Our Conversation Cards activity offers further support when having career conversations by helping you understand the decisions that need to be made when thinking about career and further education options for your child.

TOP TIPs by Dr Nihara Krause

#1: Timings: Don’t force the issue

Rather than bringing up the topic of possible future career options when you think it’s most timely (for example in the run-up to important exams or on results day), gauge your child’s openness to discussing the topic before launching into a conversation.

If your child appears engaged and open, then try starting a conversation. If it’s clear they don’t want to talk, leave the discussion you want to have for another time and focus on what you think will get them talking – a sport for example, or some music they like. Once you’ve got a conversation going, try again.

#2 Obstacles (and observations): Consider what obstacles might be getting in the way

Often young people are not able to actively listen or contribute to a conversation around future career options when they are distracted or worried about something else. From them not answering back, or doing so with one-answer sentences, to not listening, being silent or even their posture, these are all signs that as a parent it’s worth being mindful of.

If you do spot any of these signs, the best approach is to recognise these emotions and acknowledge them, rather than try to fix or ignore them. Next time this happens, these acknowledgements can often help: ‘I see you’re worried, can I help?’ / ‘Let’s discuss another time when things are less stressful and difficult for you’.#3

#3 Passions: Focus on their passions rather than practicality

Young people’s brains are wired for reward, and often end-up doing great things if the payoff is worth it in their minds. So, to engage them on what their future career options could be, focus on identifying what they are most passionate about and what truly makes them tick. Following their passions as they grow up, means that you can keep regular conversations going. Good conversation starters include:

  • What subject are you most enjoying?
  • What project were you most excited about doing at school?
  • Are there careers you feel really passionate about?
  • When you think about a career what captures your interest?
  • What sorts of things do you most love doing?
  • What kind of people do you want to work with?

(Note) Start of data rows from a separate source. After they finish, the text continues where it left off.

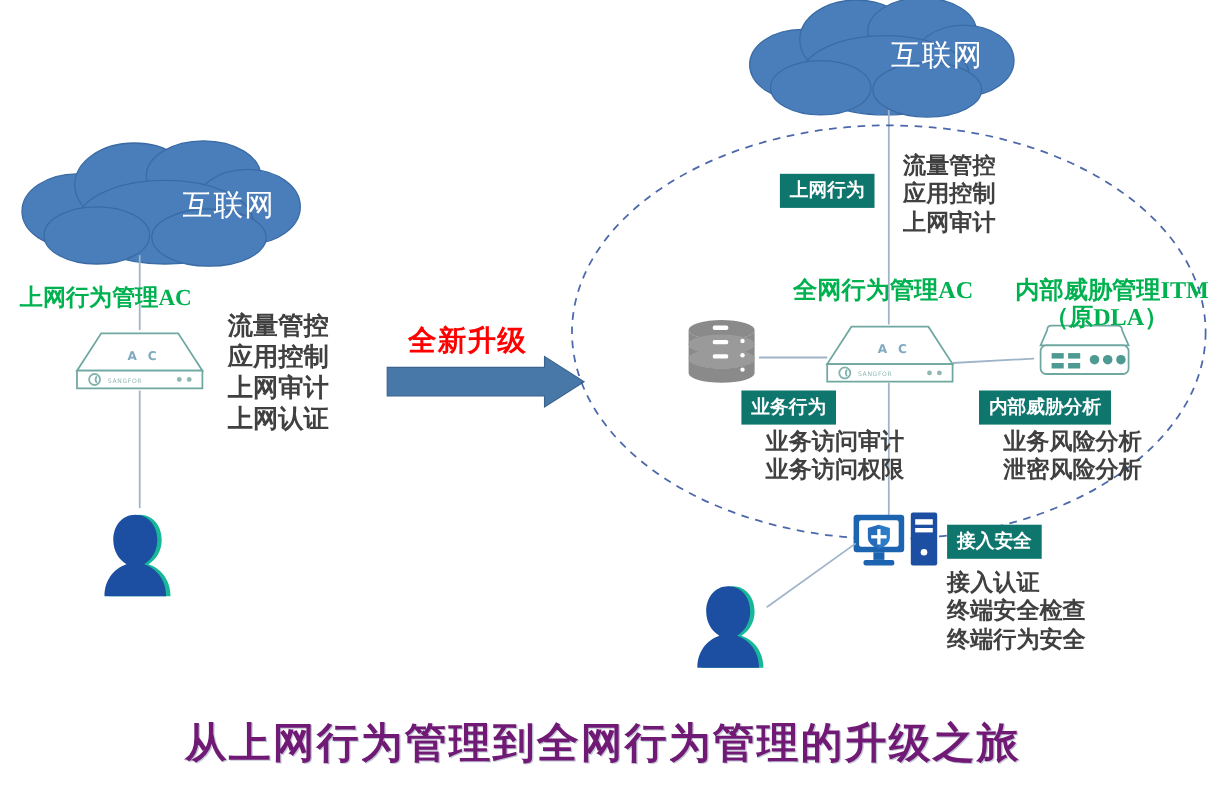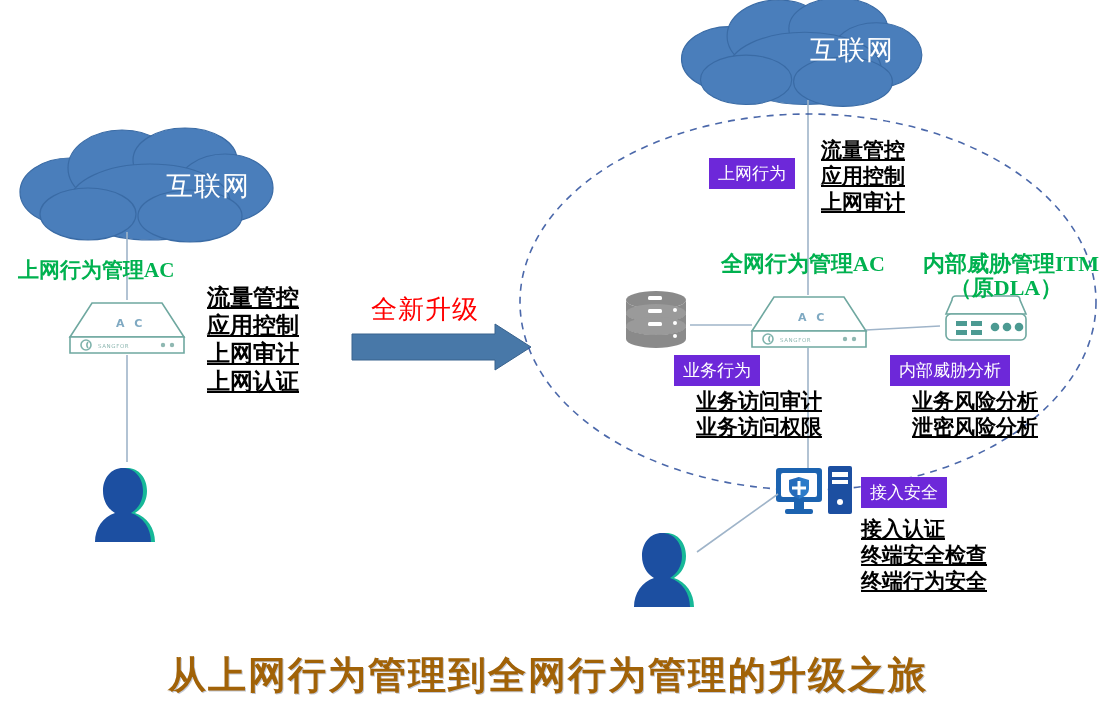--- a/index.html
+++ b/index.html
@@ -25,8 +25,8 @@
   }
   .green-head.big{font-size:22px;}
   .black-list{
-    position:absolute;color:#000000;font-weight:bold;font-size:23px;
-    line-height:28px;white-space:nowrap;text-decoration:underline;
+    position:absolute;color:#404040;font-weight:bold;font-size:23px;
+    line-height:28px;white-space:nowrap;
   }
   .black-list.sm{font-size:21px;line-height:26px;}
   .badge{

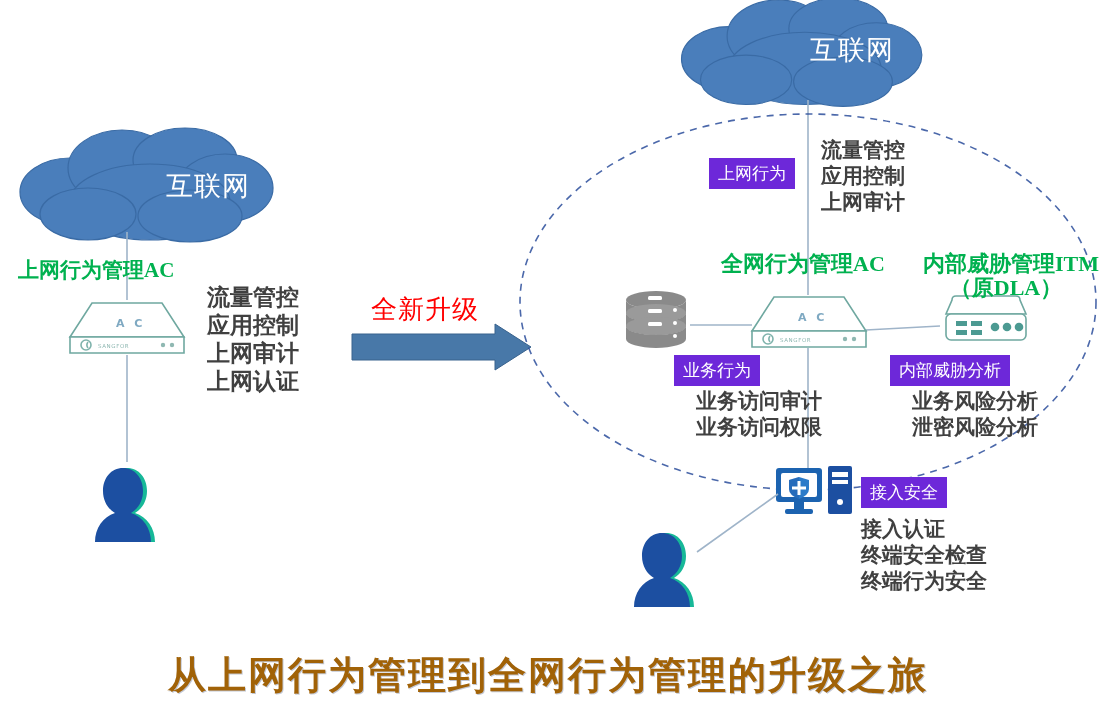--- a/index.html
+++ b/index.html
@@ -30,7 +30,7 @@
   }
   .black-list.sm{font-size:21px;line-height:26px;}
   .badge{
-    position:absolute;background:#6d28d9;color:#ffffff;font-weight:normal;
+    position:absolute;background:#0f766e;color:#ffffff;font-weight:bold;
     font-size:17px;line-height:24px;padding:3px 9px 4px 9px;white-space:nowrap;
   }
   .red-label{

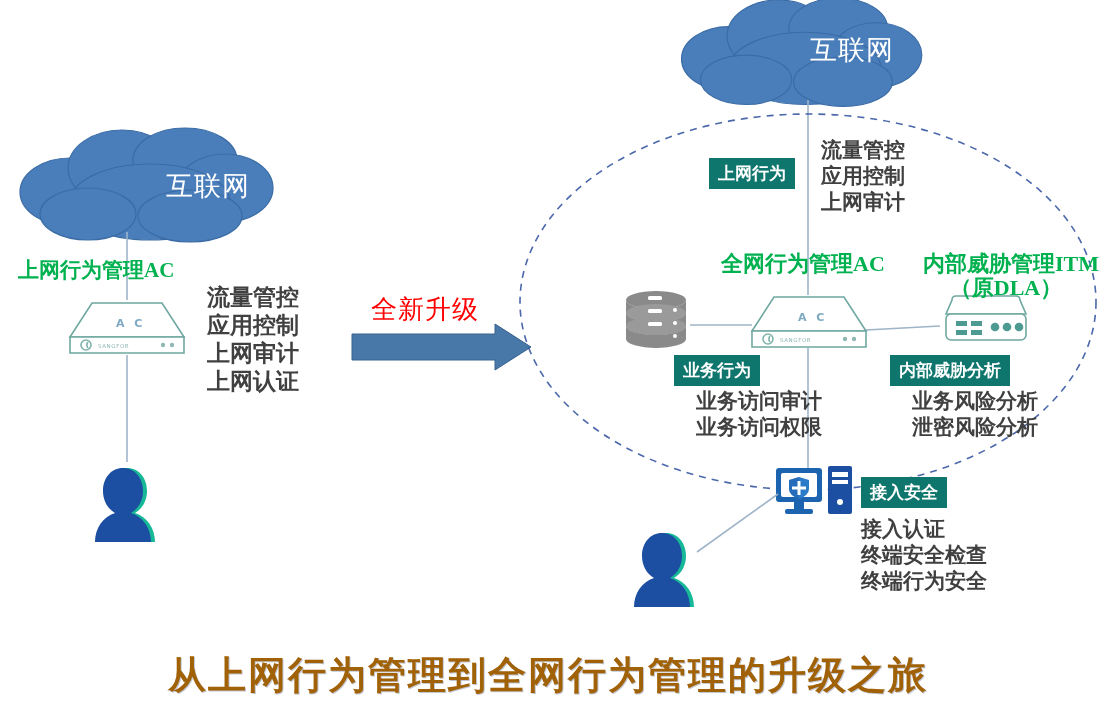--- a/index.html
+++ b/index.html
@@ -34,7 +34,7 @@
     font-size:17px;line-height:24px;padding:3px 9px 4px 9px;white-space:nowrap;
   }
   .red-label{
-    position:absolute;color:#FF0000;font-weight:normal;font-size:26px;
+    position:absolute;color:#FF0000;font-weight:bold;font-size:26px;
     white-space:nowrap;letter-spacing:1px;
   }
   .main-title{

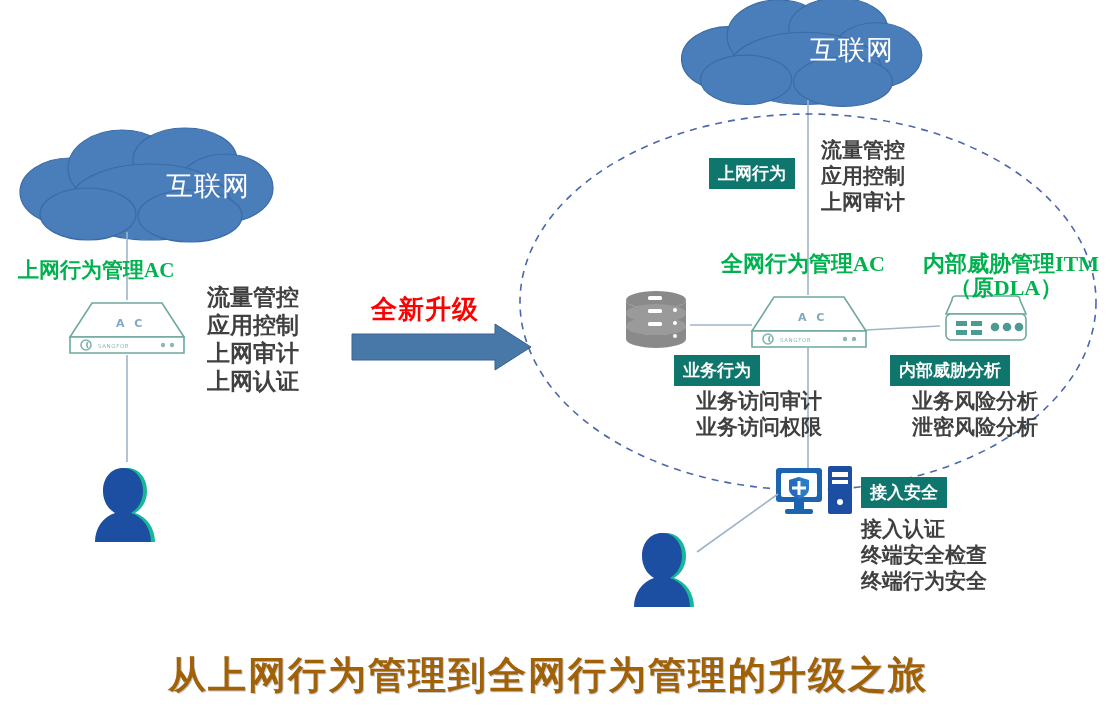--- a/index.html
+++ b/index.html
@@ -38,7 +38,7 @@
     white-space:nowrap;letter-spacing:1px;
   }
   .main-title{
-    position:absolute;color:#a16207;font-weight:bold;font-size:38px;
+    position:absolute;color:#701a75;font-weight:bold;font-size:38px;
     white-space:nowrap;letter-spacing:2px;
     text-shadow:1px 1px 0 rgba(120,130,160,.45);
   }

#4 Two-way communication: Learn to listen more than talk

As much as it may go against your instincts, try and withhold any opinions or ideas you may have when you and your child have conversations with regards to future career options. Be open to all ideas and recognise their career aspirations may change over time. The best way forward is to listen and not to judge. And if you don’t understand their goals, do your research and learn about it. Let them know you’ll support them in finding out more about what options are available to them, and what is needed to get into a certain career – from talking to family, people within your wider network, as well as schools and colleges. It may take a few conversations to be on the same page, but the key thing to remember is that this should be done collaboratively – from identifying together what the next steps are and the outcome that you both want.

#5 Ideas & Positivity: Continue to be interested

Above all, it’s so important to have open and regular conversations with teenagers and give them the opportunity to be completely honest about what they want to do with their lives. By listening to your child and educating yourself on the career choices they’re making, you can understand and support them.

There is no one solution, but there are things you can do that will help with the journey – from being prepared to come up with different ideas for conversation; getting comfortable with inevitable uncomfortable periods of silence; pay attention to how you are responding to the situation (are you tense or relaxed?); be open to not being judgmental; take away the pressure on yourself to fix the situation; and – importantly – remain positive about finding the right way to pursue a conversation with your child about their goals and aspirations when they are ready.